Start of Block
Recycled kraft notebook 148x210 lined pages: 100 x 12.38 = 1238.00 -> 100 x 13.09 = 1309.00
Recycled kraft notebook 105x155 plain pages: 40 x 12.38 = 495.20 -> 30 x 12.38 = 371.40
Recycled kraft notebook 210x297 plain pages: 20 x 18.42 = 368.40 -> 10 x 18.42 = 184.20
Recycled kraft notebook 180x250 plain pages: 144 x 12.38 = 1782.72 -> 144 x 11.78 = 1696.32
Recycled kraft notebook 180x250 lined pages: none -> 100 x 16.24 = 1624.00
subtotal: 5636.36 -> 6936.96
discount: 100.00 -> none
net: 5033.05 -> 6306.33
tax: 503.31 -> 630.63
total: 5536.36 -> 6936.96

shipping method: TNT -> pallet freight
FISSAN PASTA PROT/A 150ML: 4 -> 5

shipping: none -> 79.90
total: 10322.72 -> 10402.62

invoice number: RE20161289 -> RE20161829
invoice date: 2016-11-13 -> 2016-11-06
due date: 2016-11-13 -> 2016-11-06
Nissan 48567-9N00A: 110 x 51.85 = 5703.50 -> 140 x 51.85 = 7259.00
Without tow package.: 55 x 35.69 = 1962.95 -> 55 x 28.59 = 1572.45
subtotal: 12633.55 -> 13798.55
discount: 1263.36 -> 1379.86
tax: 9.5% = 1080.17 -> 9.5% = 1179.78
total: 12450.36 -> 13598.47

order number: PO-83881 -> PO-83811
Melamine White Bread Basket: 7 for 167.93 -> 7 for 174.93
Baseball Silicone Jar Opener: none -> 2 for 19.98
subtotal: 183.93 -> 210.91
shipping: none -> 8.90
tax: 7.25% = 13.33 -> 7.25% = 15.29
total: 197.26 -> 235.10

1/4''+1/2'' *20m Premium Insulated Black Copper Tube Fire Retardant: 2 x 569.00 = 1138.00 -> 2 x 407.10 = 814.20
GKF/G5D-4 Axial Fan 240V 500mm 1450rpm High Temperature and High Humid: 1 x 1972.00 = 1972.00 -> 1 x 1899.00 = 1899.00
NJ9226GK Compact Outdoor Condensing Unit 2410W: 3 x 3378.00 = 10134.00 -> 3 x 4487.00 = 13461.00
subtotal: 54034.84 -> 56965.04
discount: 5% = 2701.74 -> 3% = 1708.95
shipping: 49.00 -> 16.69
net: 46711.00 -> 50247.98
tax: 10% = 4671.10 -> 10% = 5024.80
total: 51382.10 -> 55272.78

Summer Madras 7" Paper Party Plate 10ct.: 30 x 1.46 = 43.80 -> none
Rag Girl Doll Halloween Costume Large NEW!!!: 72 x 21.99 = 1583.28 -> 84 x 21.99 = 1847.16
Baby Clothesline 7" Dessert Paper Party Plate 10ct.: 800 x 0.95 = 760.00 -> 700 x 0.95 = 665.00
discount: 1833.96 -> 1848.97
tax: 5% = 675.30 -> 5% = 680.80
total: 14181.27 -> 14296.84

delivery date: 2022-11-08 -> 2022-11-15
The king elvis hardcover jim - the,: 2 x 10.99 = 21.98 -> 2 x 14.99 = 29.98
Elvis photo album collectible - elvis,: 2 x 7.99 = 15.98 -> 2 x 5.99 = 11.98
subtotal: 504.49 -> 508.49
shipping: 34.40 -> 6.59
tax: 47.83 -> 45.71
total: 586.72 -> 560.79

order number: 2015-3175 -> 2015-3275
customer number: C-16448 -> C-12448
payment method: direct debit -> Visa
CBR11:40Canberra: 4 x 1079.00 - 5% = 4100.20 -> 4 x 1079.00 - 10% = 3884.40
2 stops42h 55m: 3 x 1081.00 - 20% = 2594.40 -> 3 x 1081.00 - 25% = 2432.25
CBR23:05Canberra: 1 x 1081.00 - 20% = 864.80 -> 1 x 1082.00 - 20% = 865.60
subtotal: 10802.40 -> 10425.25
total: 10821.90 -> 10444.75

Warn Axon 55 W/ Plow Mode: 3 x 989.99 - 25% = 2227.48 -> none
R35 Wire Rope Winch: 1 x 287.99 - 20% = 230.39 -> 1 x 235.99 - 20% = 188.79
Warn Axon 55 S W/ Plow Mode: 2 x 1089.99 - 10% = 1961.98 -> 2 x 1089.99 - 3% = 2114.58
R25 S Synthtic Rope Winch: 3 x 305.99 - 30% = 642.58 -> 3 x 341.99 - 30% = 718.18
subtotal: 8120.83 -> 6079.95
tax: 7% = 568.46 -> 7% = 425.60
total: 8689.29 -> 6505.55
End of Block
The whole set of records needs to be written out exactly.

Recycled kraft notebook 148x210 lined pages: 100 x 12.38 = 1238.00 -> 100 x 13.09 = 1309.00
Recycled kraft notebook 105x155 plain pages: 40 x 12.38 = 495.20 -> 30 x 12.38 = 371.40
Recycled kraft notebook 210x297 plain pages: 20 x 18.42 = 368.40 -> 10 x 18.42 = 184.20
Recycled kraft notebook 180x250 plain pages: 144 x 12.38 = 1782.72 -> 144 x 11.78 = 1696.32
Recycled kraft notebook 180x250 lined pages: none -> 100 x 16.24 = 1624.00
subtotal: 5636.36 -> 6936.96
discount: 100.00 -> none
net: 5033.05 -> 6306.33
tax: 503.31 -> 630.63
total: 5536.36 -> 6936.96

shipping method: TNT -> pallet freight
FISSAN PASTA PROT/A 150ML: 4 -> 5

shipping: none -> 79.90
total: 10322.72 -> 10402.62

invoice number: RE20161289 -> RE20161829
invoice date: 2016-11-13 -> 2016-11-06
due date: 2016-11-13 -> 2016-11-06
Nissan 48567-9N00A: 110 x 51.85 = 5703.50 -> 140 x 51.85 = 7259.00
Without tow package.: 55 x 35.69 = 1962.95 -> 55 x 28.59 = 1572.45
subtotal: 12633.55 -> 13798.55
discount: 1263.36 -> 1379.86
tax: 9.5% = 1080.17 -> 9.5% = 1179.78
total: 12450.36 -> 13598.47

order number: PO-83881 -> PO-83811
Melamine White Bread Basket: 7 for 167.93 -> 7 for 174.93
Baseball Silicone Jar Opener: none -> 2 for 19.98
subtotal: 183.93 -> 210.91
shipping: none -> 8.90
tax: 7.25% = 13.33 -> 7.25% = 15.29
total: 197.26 -> 235.10

1/4''+1/2'' *20m Premium Insulated Black Copper Tube Fire Retardant: 2 x 569.00 = 1138.00 -> 2 x 407.10 = 814.20
GKF/G5D-4 Axial Fan 240V 500mm 1450rpm High Temperature and High Humid: 1 x 1972.00 = 1972.00 -> 1 x 1899.00 = 1899.00
NJ9226GK Compact Outdoor Condensing Unit 2410W: 3 x 3378.00 = 10134.00 -> 3 x 4487.00 = 13461.00
subtotal: 54034.84 -> 56965.04
discount: 5% = 2701.74 -> 3% = 1708.95
shipping: 49.00 -> 16.69
net: 46711.00 -> 50247.98
tax: 10% = 4671.10 -> 10% = 5024.80
total: 51382.10 -> 55272.78

Summer Madras 7" Paper Party Plate 10ct.: 30 x 1.46 = 43.80 -> none
Rag Girl Doll Halloween Costume Large NEW!!!: 72 x 21.99 = 1583.28 -> 84 x 21.99 = 1847.16
Baby Clothesline 7" Dessert Paper Party Plate 10ct.: 800 x 0.95 = 760.00 -> 700 x 0.95 = 665.00
discount: 1833.96 -> 1848.97
tax: 5% = 675.30 -> 5% = 680.80
total: 14181.27 -> 14296.84

delivery date: 2022-11-08 -> 2022-11-15
The king elvis hardcover jim - the,: 2 x 10.99 = 21.98 -> 2 x 14.99 = 29.98
Elvis photo album collectible - elvis,: 2 x 7.99 = 15.98 -> 2 x 5.99 = 11.98
subtotal: 504.49 -> 508.49
shipping: 34.40 -> 6.59
tax: 47.83 -> 45.71
total: 586.72 -> 560.79

order number: 2015-3175 -> 2015-3275
customer number: C-16448 -> C-12448
payment method: direct debit -> Visa
CBR11:40Canberra: 4 x 1079.00 - 5% = 4100.20 -> 4 x 1079.00 - 10% = 3884.40
2 stops42h 55m: 3 x 1081.00 - 20% = 2594.40 -> 3 x 1081.00 - 25% = 2432.25
CBR23:05Canberra: 1 x 1081.00 - 20% = 864.80 -> 1 x 1082.00 - 20% = 865.60
subtotal: 10802.40 -> 10425.25
total: 10821.90 -> 10444.75

Warn Axon 55 W/ Plow Mode: 3 x 989.99 - 25% = 2227.48 -> none
R35 Wire Rope Winch: 1 x 287.99 - 20% = 230.39 -> 1 x 235.99 - 20% = 188.79
Warn Axon 55 S W/ Plow Mode: 2 x 1089.99 - 10% = 1961.98 -> 2 x 1089.99 - 3% = 2114.58
R25 S Synthtic Rope Winch: 3 x 305.99 - 30% = 642.58 -> 3 x 341.99 - 30% = 718.18
subtotal: 8120.83 -> 6079.95
tax: 7% = 568.46 -> 7% = 425.60
total: 8689.29 -> 6505.55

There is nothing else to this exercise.